Stored data

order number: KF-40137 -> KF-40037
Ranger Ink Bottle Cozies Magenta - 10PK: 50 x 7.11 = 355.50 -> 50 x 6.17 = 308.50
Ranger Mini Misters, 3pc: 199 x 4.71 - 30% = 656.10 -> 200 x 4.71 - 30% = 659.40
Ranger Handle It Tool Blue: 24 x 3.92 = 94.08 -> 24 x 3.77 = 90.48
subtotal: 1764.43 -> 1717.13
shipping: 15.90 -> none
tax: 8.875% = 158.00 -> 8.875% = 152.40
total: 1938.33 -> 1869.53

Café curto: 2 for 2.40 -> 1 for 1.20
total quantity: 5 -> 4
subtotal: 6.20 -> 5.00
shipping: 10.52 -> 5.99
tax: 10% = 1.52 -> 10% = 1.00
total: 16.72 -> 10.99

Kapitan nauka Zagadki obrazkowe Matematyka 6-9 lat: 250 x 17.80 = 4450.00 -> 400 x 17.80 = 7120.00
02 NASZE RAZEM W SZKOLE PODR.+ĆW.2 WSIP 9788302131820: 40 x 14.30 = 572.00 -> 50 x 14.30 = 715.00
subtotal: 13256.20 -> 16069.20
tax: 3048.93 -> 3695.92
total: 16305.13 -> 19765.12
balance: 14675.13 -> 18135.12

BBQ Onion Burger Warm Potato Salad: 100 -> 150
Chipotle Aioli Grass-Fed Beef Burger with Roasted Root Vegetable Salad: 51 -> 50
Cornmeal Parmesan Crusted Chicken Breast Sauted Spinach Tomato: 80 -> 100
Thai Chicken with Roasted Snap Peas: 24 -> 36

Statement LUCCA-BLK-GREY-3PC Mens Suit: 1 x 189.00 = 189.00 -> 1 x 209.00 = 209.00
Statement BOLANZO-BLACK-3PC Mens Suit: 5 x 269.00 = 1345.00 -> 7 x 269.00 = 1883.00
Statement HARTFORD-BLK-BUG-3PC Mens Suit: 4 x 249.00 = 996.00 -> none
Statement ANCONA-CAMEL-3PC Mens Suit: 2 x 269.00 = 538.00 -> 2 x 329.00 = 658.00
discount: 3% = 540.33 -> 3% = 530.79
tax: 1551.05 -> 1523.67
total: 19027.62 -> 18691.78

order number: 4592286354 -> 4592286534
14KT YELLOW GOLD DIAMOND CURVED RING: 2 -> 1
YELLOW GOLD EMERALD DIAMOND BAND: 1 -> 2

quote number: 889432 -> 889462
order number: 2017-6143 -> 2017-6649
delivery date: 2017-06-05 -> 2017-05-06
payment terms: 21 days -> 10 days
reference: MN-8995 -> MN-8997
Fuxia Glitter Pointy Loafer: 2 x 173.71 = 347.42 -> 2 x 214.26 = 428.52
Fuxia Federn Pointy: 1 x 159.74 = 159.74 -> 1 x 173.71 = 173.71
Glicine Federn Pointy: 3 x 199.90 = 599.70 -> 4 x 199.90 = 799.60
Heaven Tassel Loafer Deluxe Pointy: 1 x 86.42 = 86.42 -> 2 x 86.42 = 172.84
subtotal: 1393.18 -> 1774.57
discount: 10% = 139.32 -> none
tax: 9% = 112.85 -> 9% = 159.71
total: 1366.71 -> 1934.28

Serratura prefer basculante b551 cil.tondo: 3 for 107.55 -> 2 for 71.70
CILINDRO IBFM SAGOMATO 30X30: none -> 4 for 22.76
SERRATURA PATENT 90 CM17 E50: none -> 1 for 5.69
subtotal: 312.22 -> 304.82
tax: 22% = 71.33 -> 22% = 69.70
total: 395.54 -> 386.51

▶ **TRY IT**
Type out the entries once more, precisely.

▶ **OUTPUT OF THE TASK**
order number: KF-40137 -> KF-40037
Ranger Ink Bottle Cozies Magenta - 10PK: 50 x 7.11 = 355.50 -> 50 x 6.17 = 308.50
Ranger Mini Misters, 3pc: 199 x 4.71 - 30% = 656.10 -> 200 x 4.71 - 30% = 659.40
Ranger Handle It Tool Blue: 24 x 3.92 = 94.08 -> 24 x 3.77 = 90.48
subtotal: 1764.43 -> 1717.13
shipping: 15.90 -> none
tax: 8.875% = 158.00 -> 8.875% = 152.40
total: 1938.33 -> 1869.53

Café curto: 2 for 2.40 -> 1 for 1.20
total quantity: 5 -> 4
subtotal: 6.20 -> 5.00
shipping: 10.52 -> 5.99
tax: 10% = 1.52 -> 10% = 1.00
total: 16.72 -> 10.99

Kapitan nauka Zagadki obrazkowe Matematyka 6-9 lat: 250 x 17.80 = 4450.00 -> 400 x 17.80 = 7120.00
02 NASZE RAZEM W SZKOLE PODR.+ĆW.2 WSIP 9788302131820: 40 x 14.30 = 572.00 -> 50 x 14.30 = 715.00
subtotal: 13256.20 -> 16069.20
tax: 3048.93 -> 3695.92
total: 16305.13 -> 19765.12
balance: 14675.13 -> 18135.12

BBQ Onion Burger Warm Potato Salad: 100 -> 150
Chipotle Aioli Grass-Fed Beef Burger with Roasted Root Vegetable Salad: 51 -> 50
Cornmeal Parmesan Crusted Chicken Breast Sauted Spinach Tomato: 80 -> 100
Thai Chicken with Roasted Snap Peas: 24 -> 36

Statement LUCCA-BLK-GREY-3PC Mens Suit: 1 x 189.00 = 189.00 -> 1 x 209.00 = 209.00
Statement BOLANZO-BLACK-3PC Mens Suit: 5 x 269.00 = 1345.00 -> 7 x 269.00 = 1883.00
Statement HARTFORD-BLK-BUG-3PC Mens Suit: 4 x 249.00 = 996.00 -> none
Statement ANCONA-CAMEL-3PC Mens Suit: 2 x 269.00 = 538.00 -> 2 x 329.00 = 658.00
discount: 3% = 540.33 -> 3% = 530.79
tax: 1551.05 -> 1523.67
total: 19027.62 -> 18691.78

order number: 4592286354 -> 4592286534
14KT YELLOW GOLD DIAMOND CURVED RING: 2 -> 1
YELLOW GOLD EMERALD DIAMOND BAND: 1 -> 2

quote number: 889432 -> 889462
order number: 2017-6143 -> 2017-6649
delivery date: 2017-06-05 -> 2017-05-06
payment terms: 21 days -> 10 days
reference: MN-8995 -> MN-8997
Fuxia Glitter Pointy Loafer: 2 x 173.71 = 347.42 -> 2 x 214.26 = 428.52
Fuxia Federn Pointy: 1 x 159.74 = 159.74 -> 1 x 173.71 = 173.71
Glicine Federn Pointy: 3 x 199.90 = 599.70 -> 4 x 199.90 = 799.60
Heaven Tassel Loafer Deluxe Pointy: 1 x 86.42 = 86.42 -> 2 x 86.42 = 172.84
subtotal: 1393.18 -> 1774.57
discount: 10% = 139.32 -> none
tax: 9% = 112.85 -> 9% = 159.71
total: 1366.71 -> 1934.28

Serratura prefer basculante b551 cil.tondo: 3 for 107.55 -> 2 for 71.70
CILINDRO IBFM SAGOMATO 30X30: none -> 4 for 22.76
SERRATURA PATENT 90 CM17 E50: none -> 1 for 5.69
subtotal: 312.22 -> 304.82
tax: 22% = 71.33 -> 22% = 69.70
total: 395.54 -> 386.51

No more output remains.